**Problem to work on**
Please repeat the whole listing verbatim.

**Records for the exercise**

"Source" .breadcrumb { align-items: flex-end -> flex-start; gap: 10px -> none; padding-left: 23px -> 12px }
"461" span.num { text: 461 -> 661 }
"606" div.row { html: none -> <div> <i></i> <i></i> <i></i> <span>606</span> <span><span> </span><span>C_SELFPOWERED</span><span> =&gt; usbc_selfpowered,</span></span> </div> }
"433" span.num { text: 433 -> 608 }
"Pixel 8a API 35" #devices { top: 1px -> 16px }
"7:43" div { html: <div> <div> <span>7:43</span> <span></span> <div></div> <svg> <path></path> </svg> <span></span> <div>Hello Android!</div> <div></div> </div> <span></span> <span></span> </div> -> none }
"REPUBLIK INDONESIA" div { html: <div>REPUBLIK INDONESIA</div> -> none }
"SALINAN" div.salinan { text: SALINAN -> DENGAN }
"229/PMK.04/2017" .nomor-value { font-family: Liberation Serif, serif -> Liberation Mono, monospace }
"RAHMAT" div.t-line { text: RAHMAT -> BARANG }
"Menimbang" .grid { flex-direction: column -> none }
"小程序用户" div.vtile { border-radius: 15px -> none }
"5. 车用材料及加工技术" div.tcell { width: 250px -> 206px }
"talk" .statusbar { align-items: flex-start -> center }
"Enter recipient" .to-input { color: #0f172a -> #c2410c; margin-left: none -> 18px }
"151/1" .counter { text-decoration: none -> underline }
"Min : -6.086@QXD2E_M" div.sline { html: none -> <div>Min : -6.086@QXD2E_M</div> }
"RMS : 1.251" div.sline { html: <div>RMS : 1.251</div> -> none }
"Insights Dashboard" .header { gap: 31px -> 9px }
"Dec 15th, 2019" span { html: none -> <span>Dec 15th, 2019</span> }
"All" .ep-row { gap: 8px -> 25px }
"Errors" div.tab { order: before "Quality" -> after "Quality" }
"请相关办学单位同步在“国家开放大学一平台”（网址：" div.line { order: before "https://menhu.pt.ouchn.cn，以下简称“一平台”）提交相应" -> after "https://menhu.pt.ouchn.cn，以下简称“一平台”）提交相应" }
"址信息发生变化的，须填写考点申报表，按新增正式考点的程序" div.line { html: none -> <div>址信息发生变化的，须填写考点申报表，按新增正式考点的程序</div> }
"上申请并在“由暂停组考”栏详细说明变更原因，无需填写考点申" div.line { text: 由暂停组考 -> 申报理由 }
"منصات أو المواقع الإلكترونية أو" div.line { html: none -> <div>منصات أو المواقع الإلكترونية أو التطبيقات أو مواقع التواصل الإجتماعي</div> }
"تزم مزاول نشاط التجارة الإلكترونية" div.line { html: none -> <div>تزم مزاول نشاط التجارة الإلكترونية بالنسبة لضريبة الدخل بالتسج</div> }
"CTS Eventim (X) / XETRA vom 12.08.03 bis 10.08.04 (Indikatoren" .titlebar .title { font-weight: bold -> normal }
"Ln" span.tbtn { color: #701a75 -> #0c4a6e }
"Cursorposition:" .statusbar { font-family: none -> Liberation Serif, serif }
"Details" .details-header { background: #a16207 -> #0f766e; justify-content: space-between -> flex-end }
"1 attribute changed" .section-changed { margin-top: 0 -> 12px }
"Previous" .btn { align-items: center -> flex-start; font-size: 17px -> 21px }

**Reply**
"Source" .breadcrumb { align-items: flex-end -> flex-start; gap: 10px -> none; padding-left: 23px -> 12px }
"461" span.num { text: 461 -> 661 }
"606" div.row { html: none -> <div> <i></i> <i></i> <i></i> <span>606</span> <span><span> </span><span>C_SELFPOWERED</span><span> =&gt; usbc_selfpowered,</span></span> </div> }
"433" span.num { text: 433 -> 608 }
"Pixel 8a API 35" #devices { top: 1px -> 16px }
"7:43" div { html: <div> <div> <span>7:43</span> <span></span> <div></div> <svg> <path></path> </svg> <span></span> <div>Hello Android!</div> <div></div> </div> <span></span> <span></span> </div> -> none }
"REPUBLIK INDONESIA" div { html: <div>REPUBLIK INDONESIA</div> -> none }
"SALINAN" div.salinan { text: SALINAN -> DENGAN }
"229/PMK.04/2017" .nomor-value { font-family: Liberation Serif, serif -> Liberation Mono, monospace }
"RAHMAT" div.t-line { text: RAHMAT -> BARANG }
"Menimbang" .grid { flex-direction: column -> none }
"小程序用户" div.vtile { border-radius: 15px -> none }
"5. 车用材料及加工技术" div.tcell { width: 250px -> 206px }
"talk" .statusbar { align-items: flex-start -> center }
"Enter recipient" .to-input { color: #0f172a -> #c2410c; margin-left: none -> 18px }
"151/1" .counter { text-decoration: none -> underline }
"Min : -6.086@QXD2E_M" div.sline { html: none -> <div>Min : -6.086@QXD2E_M</div> }
"RMS : 1.251" div.sline { html: <div>RMS : 1.251</div> -> none }
"Insights Dashboard" .header { gap: 31px -> 9px }
"Dec 15th, 2019" span { html: none -> <span>Dec 15th, 2019</span> }
"All" .ep-row { gap: 8px -> 25px }
"Errors" div.tab { order: before "Quality" -> after "Quality" }
"请相关办学单位同步在“国家开放大学一平台”（网址：" div.line { order: before "https://menhu.pt.ouchn.cn，以下简称“一平台”）提交相应" -> after "https://menhu.pt.ouchn.cn，以下简称“一平台”）提交相应" }
"址信息发生变化的，须填写考点申报表，按新增正式考点的程序" div.line { html: none -> <div>址信息发生变化的，须填写考点申报表，按新增正式考点的程序</div> }
"上申请并在“由暂停组考”栏详细说明变更原因，无需填写考点申" div.line { text: 由暂停组考 -> 申报理由 }
"منصات أو المواقع الإلكترونية أو" div.line { html: none -> <div>منصات أو المواقع الإلكترونية أو التطبيقات أو مواقع التواصل الإجتماعي</div> }
"تزم مزاول نشاط التجارة الإلكترونية" div.line { html: none -> <div>تزم مزاول نشاط التجارة الإلكترونية بالنسبة لضريبة الدخل بالتسج</div> }
"CTS Eventim (X) / XETRA vom 12.08.03 bis 10.08.04 (Indikatoren" .titlebar .title { font-weight: bold -> normal }
"Ln" span.tbtn { color: #701a75 -> #0c4a6e }
"Cursorposition:" .statusbar { font-family: none -> Liberation Serif, serif }
"Details" .details-header { background: #a16207 -> #0f766e; justify-content: space-between -> flex-end }
"1 attribute changed" .section-changed { margin-top: 0 -> 12px }
"Previous" .btn { align-items: center -> flex-start; font-size: 17px -> 21px }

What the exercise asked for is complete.